(Modification records)
|---|
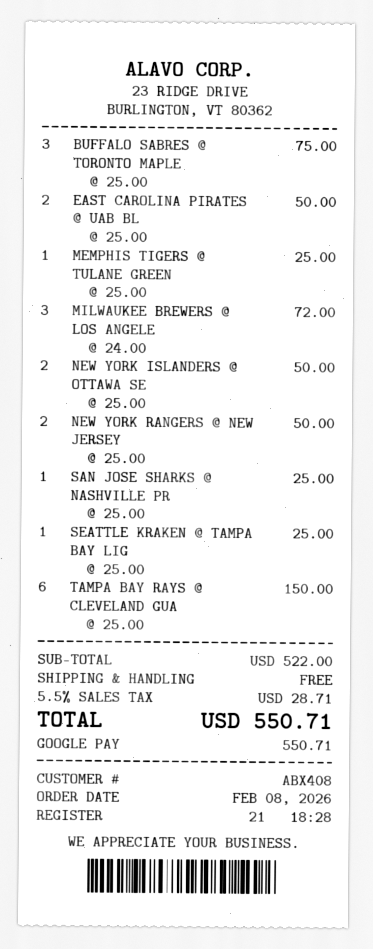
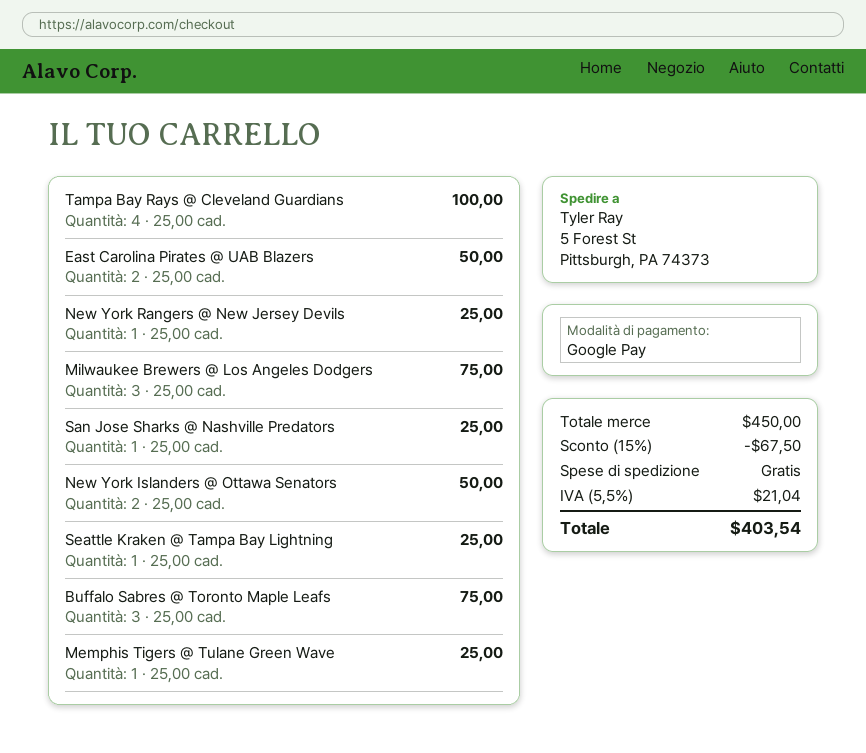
MILWAUKEE BREWERS @ LOS ANGELE: 3 x 24.00 = 72.00 -> 3 x 25.00 = 75.00
NEW YORK RANGERS @ NEW JERSEY: 2 x 25.00 = 50.00 -> 1 x 25.00 = 25.00
TAMPA BAY RAYS @ CLEVELAND GUA: 6 x 25.00 = 150.00 -> 4 x 25.00 = 100.00
subtotal: 522.00 -> 450.00
discount: none -> 15% = 67.50
tax: 5.5% = 28.71 -> 5.5% = 21.04
total: 550.71 -> 403.54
|---|
About this exercise |
Could you output every record above exactly as it appears, without the pictures?

Exercise output |
MILWAUKEE BREWERS @ LOS ANGELE: 3 x 24.00 = 72.00 -> 3 x 25.00 = 75.00
NEW YORK RANGERS @ NEW JERSEY: 2 x 25.00 = 50.00 -> 1 x 25.00 = 25.00
TAMPA BAY RAYS @ CLEVELAND GUA: 6 x 25.00 = 150.00 -> 4 x 25.00 = 100.00
subtotal: 522.00 -> 450.00
discount: none -> 15% = 67.50
tax: 5.5% = 28.71 -> 5.5% = 21.04
total: 550.71 -> 403.54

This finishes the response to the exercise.